[[ DATASET open ]]

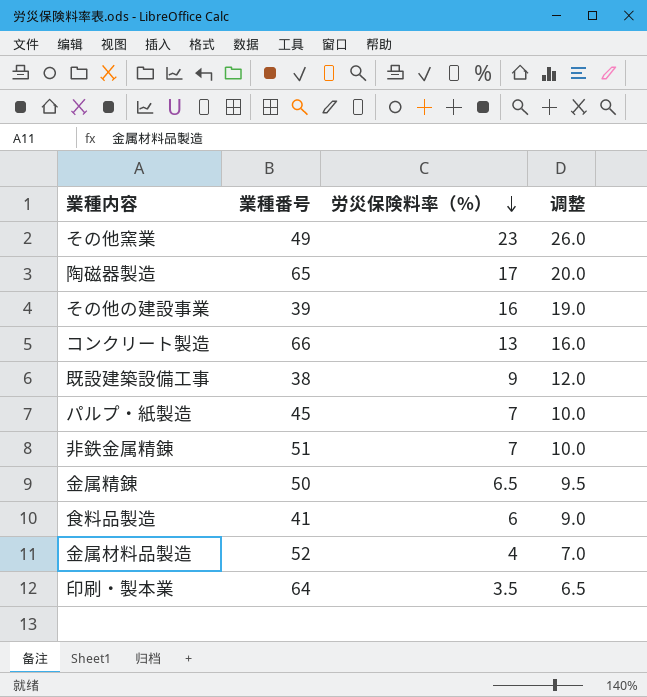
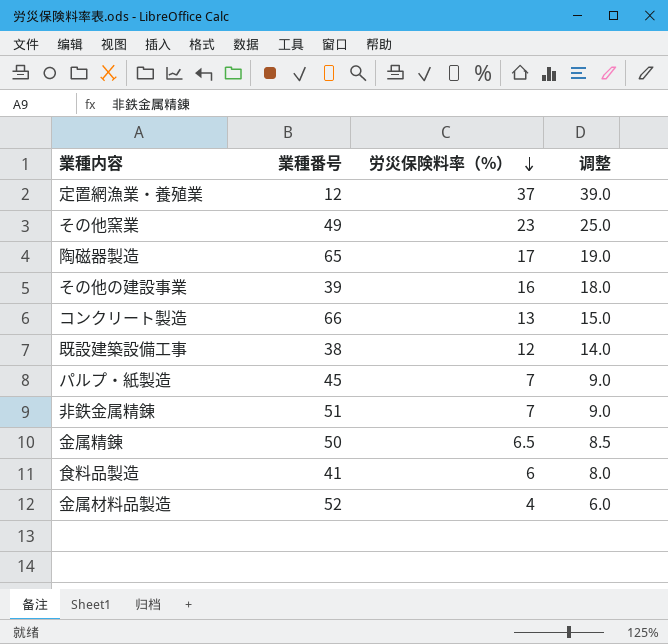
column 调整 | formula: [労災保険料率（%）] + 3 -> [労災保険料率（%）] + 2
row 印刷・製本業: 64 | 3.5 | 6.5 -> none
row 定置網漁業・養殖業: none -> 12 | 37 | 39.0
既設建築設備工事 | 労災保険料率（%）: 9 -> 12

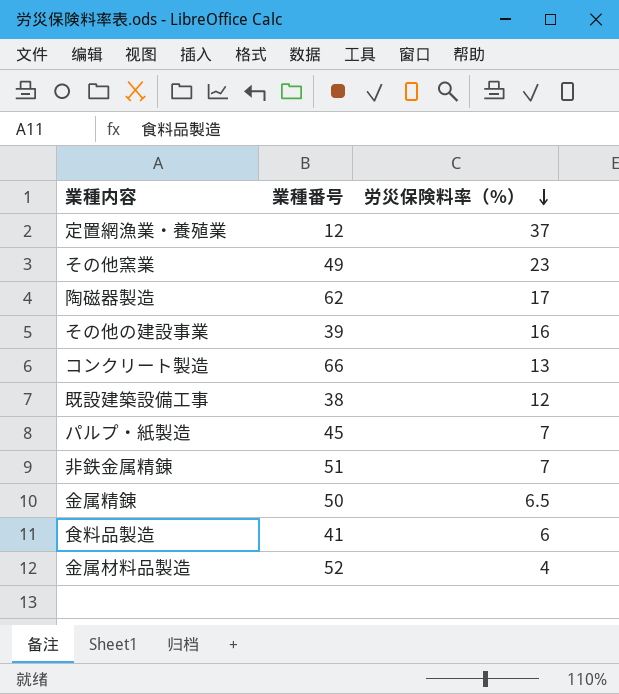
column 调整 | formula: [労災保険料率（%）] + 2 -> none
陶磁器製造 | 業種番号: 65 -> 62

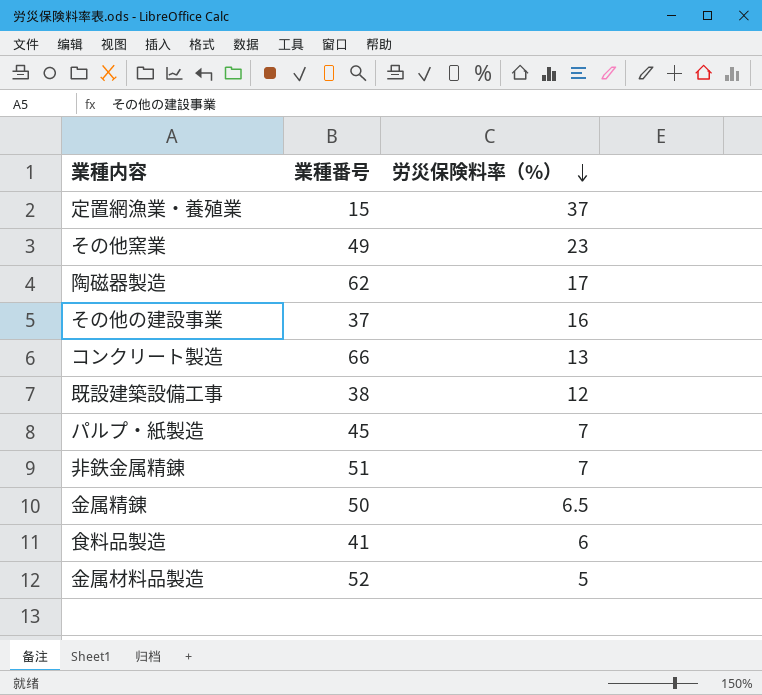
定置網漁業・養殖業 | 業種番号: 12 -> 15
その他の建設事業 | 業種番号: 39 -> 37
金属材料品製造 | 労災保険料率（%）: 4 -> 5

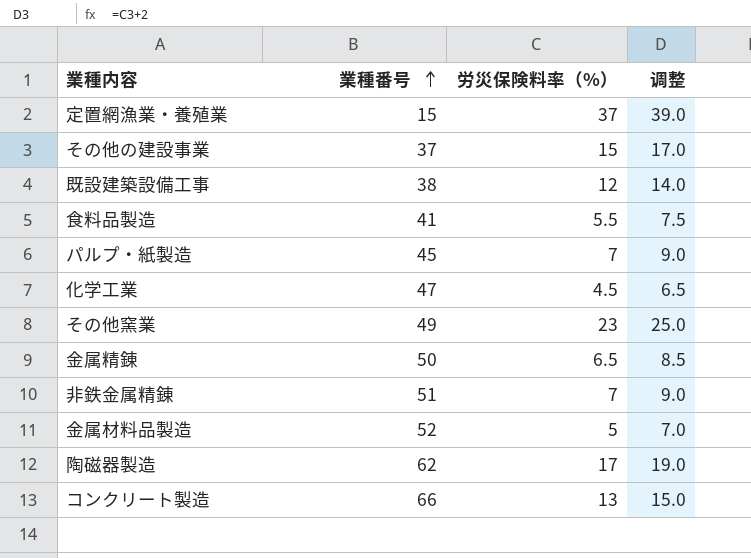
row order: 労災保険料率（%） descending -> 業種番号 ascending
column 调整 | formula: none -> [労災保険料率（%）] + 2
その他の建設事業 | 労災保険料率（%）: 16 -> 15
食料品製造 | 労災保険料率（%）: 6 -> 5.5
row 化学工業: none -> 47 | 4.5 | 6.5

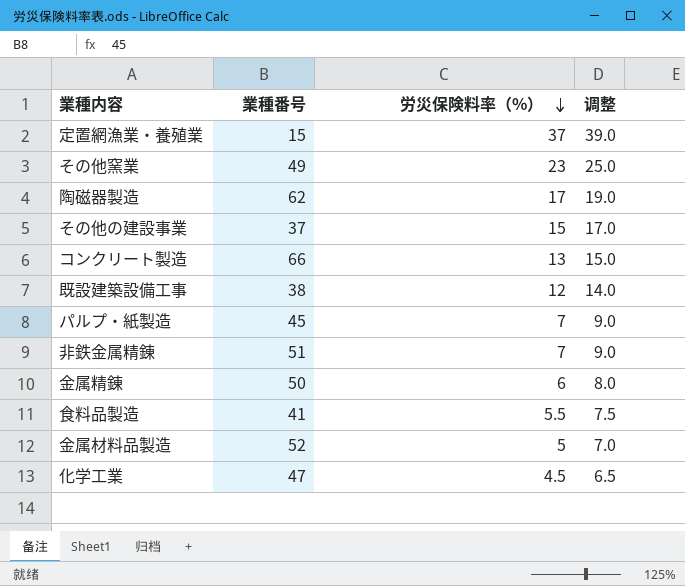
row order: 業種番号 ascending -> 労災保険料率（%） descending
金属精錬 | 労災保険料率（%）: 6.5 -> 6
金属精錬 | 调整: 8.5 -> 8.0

[[ DATASET closed ]]
[[ DATASET open ]]

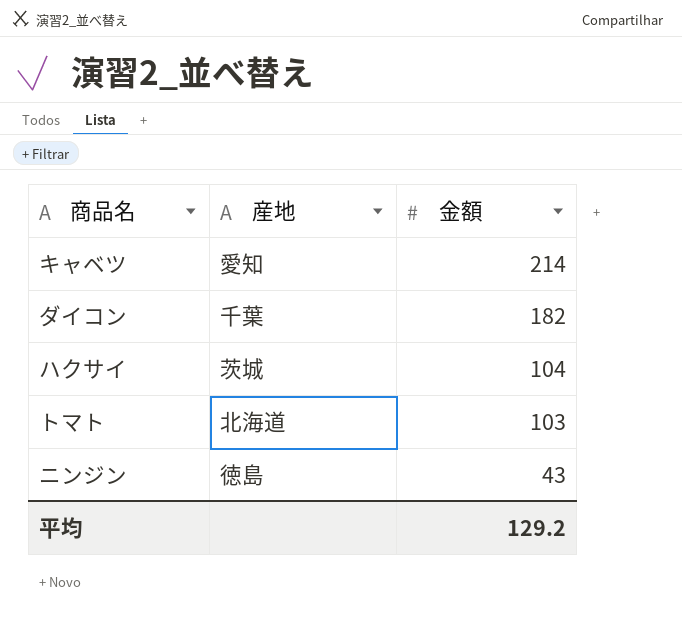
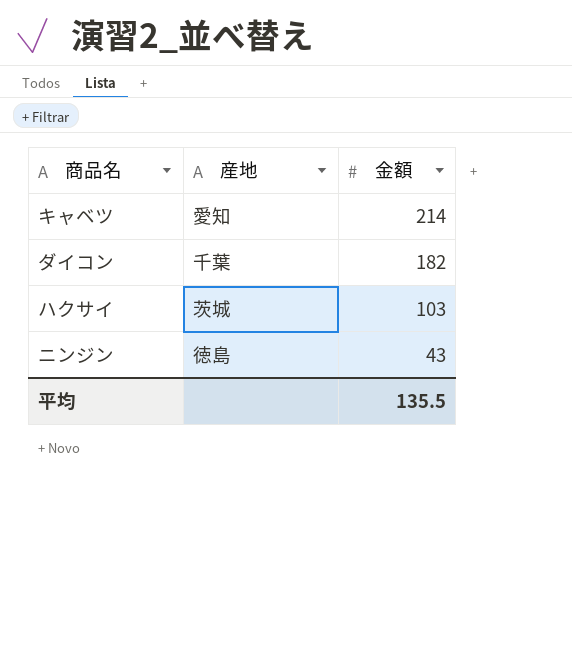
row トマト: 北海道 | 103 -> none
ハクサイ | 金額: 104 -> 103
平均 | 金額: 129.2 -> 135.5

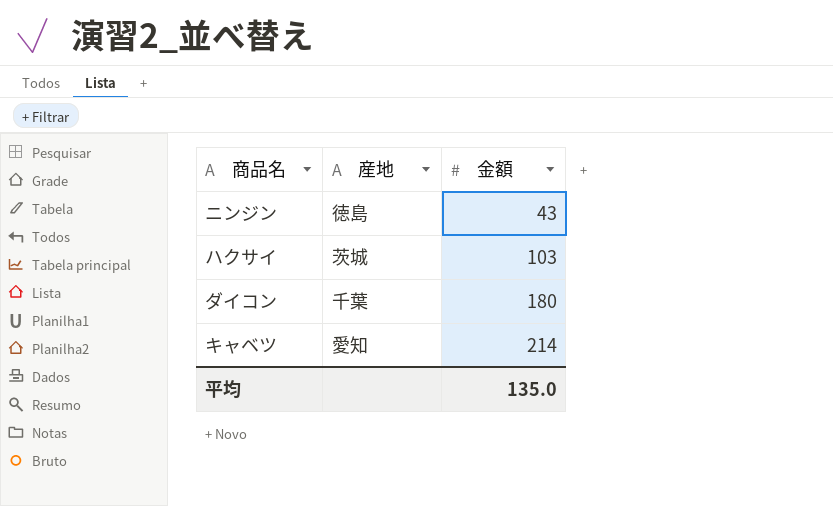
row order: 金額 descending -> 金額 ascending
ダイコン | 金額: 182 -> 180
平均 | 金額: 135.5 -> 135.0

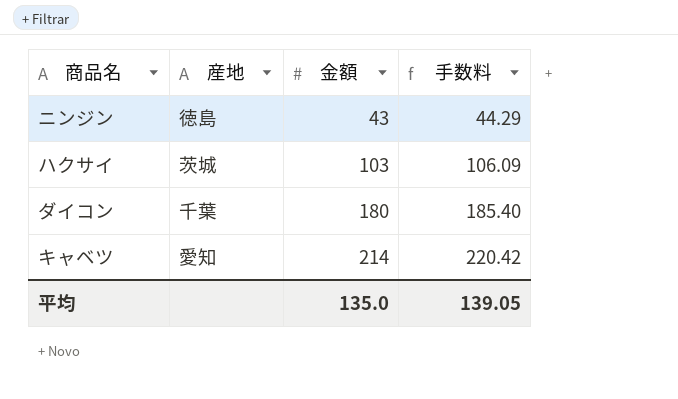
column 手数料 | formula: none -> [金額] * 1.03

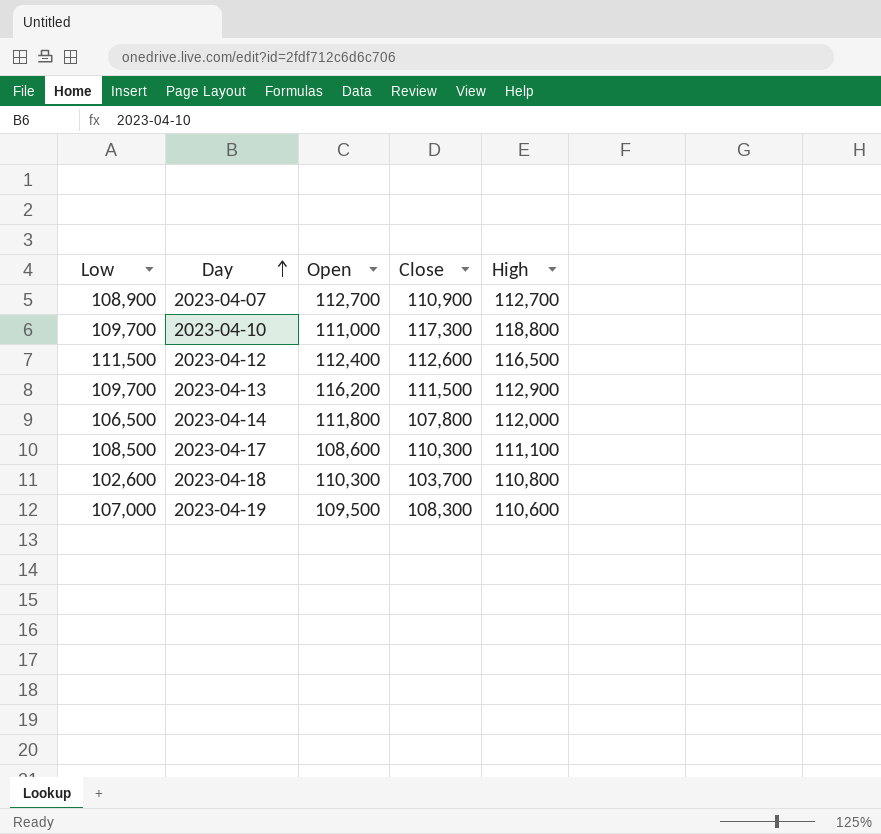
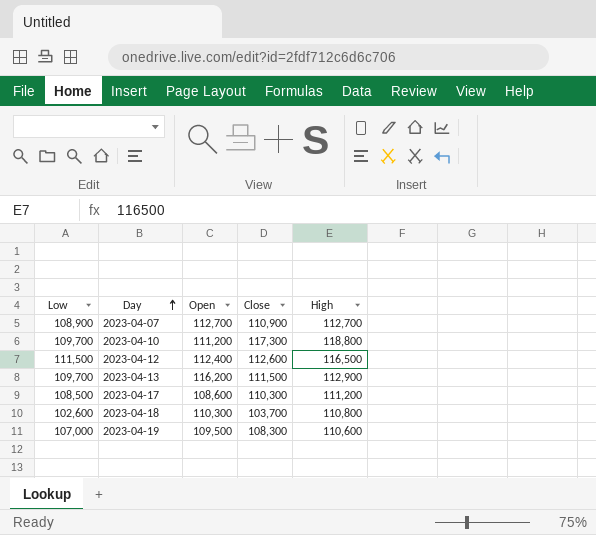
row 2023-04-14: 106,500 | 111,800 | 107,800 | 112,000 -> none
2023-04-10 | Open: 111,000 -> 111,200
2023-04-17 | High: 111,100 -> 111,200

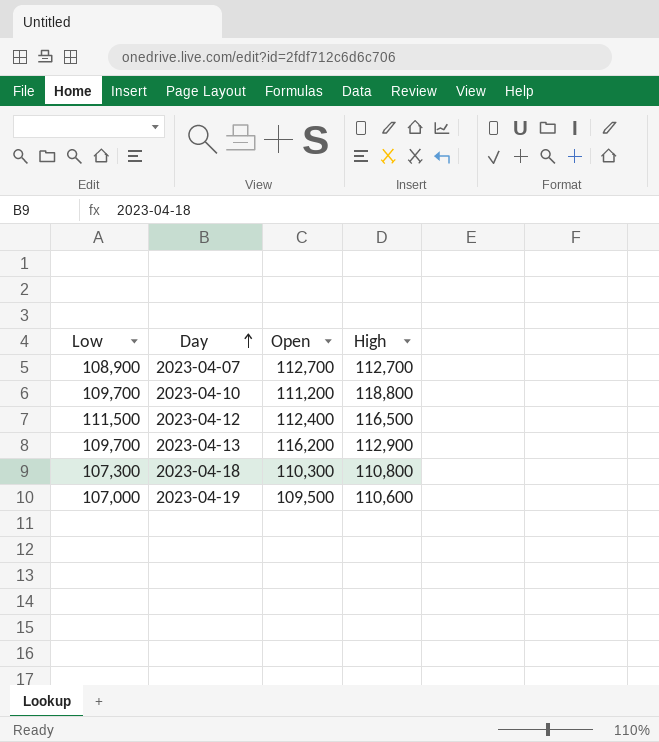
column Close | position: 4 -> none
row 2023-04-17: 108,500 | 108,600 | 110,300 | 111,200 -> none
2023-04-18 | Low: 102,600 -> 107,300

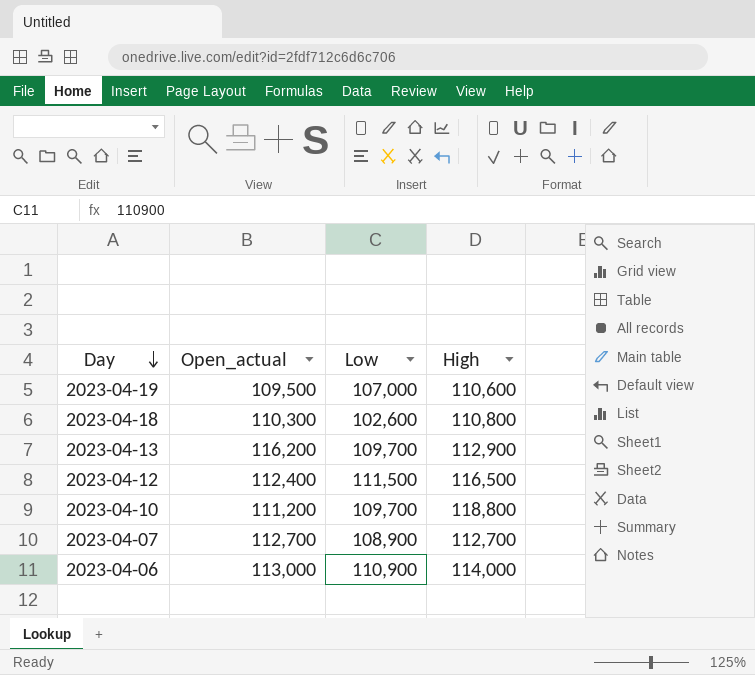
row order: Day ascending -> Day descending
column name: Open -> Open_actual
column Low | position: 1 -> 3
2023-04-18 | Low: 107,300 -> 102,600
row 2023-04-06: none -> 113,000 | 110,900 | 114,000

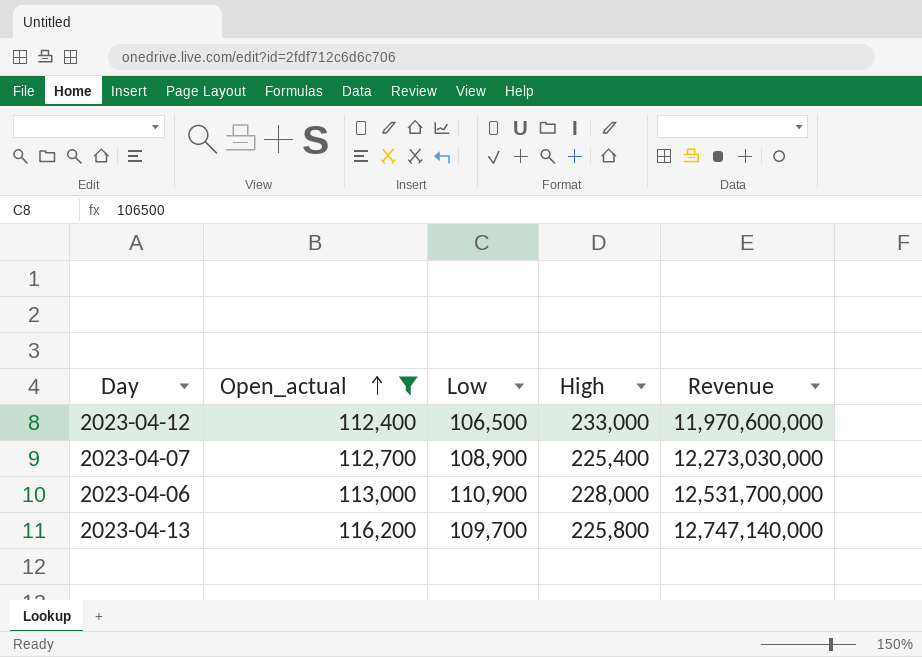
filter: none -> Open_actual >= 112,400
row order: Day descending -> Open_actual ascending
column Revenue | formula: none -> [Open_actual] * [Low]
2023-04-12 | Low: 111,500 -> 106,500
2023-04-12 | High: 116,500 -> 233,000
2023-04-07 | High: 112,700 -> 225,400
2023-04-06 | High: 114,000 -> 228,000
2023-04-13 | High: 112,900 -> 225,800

[[ DATASET closed ]]
[[ DATASET open ]]

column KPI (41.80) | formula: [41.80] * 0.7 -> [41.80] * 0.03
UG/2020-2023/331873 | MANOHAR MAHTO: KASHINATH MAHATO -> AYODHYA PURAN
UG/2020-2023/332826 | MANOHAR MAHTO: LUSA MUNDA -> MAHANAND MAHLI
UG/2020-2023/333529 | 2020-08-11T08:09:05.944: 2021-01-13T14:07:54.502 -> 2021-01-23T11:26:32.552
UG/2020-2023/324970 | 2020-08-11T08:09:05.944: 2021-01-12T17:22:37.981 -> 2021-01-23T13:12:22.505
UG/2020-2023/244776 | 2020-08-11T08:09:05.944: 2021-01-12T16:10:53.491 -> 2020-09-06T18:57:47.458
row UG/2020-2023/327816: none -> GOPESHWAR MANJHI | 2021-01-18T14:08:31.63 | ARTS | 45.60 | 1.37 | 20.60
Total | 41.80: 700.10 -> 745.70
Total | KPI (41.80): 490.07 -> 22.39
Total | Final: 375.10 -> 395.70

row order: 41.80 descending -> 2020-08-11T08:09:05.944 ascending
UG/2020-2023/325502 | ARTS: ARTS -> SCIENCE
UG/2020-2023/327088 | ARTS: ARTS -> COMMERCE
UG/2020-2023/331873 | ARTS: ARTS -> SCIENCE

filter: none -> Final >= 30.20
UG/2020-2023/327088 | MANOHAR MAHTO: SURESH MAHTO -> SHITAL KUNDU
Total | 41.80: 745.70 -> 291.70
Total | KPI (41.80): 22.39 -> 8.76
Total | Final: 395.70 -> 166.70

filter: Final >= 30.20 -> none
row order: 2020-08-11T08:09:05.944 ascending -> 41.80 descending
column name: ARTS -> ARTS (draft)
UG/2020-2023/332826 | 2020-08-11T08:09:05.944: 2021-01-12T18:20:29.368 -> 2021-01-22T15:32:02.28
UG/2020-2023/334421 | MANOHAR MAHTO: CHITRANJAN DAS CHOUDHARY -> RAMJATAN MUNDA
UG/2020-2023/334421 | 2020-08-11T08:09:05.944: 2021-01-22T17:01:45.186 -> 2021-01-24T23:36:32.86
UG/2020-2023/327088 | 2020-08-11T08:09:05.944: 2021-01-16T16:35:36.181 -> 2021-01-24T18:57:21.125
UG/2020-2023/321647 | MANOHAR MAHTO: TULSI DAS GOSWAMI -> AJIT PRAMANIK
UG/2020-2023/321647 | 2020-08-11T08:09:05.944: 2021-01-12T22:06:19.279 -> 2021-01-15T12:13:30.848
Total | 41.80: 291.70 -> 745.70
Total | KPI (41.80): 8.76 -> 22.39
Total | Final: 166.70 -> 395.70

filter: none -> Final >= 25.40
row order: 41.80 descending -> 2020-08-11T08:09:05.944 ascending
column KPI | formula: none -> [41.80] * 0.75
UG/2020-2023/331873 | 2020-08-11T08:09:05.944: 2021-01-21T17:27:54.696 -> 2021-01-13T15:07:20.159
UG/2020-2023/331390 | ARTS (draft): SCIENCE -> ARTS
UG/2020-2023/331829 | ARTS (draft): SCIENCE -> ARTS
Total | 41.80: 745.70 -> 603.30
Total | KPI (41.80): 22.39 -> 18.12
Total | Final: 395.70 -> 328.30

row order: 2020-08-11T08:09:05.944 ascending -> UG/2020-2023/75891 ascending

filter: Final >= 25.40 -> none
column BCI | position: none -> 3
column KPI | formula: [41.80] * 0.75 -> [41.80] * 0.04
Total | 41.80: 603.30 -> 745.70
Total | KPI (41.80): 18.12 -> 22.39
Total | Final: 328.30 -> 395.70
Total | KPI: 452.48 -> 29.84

[[ DATASET closed ]]

Lines from the one above containing "column 调整 | formula: [労災保険料率（%）] + 3" down to the one containing "row order: 労災保険料率（%）" should be transcribed exactly, with both ends kept and no pictures.

▶ [ANSWER TO THIS TASK]:
column 调整 | formula: [労災保険料率（%）] + 3 -> [労災保険料率（%）] + 2
row 印刷・製本業: 64 | 3.5 | 6.5 -> none
row 定置網漁業・養殖業: none -> 12 | 37 | 39.0
既設建築設備工事 | 労災保険料率（%）: 9 -> 12

column 调整 | formula: [労災保険料率（%）] + 2 -> none
陶磁器製造 | 業種番号: 65 -> 62

定置網漁業・養殖業 | 業種番号: 12 -> 15
その他の建設事業 | 業種番号: 39 -> 37
金属材料品製造 | 労災保険料率（%）: 4 -> 5

row order: 労災保険料率（%） descending -> 業種番号 ascending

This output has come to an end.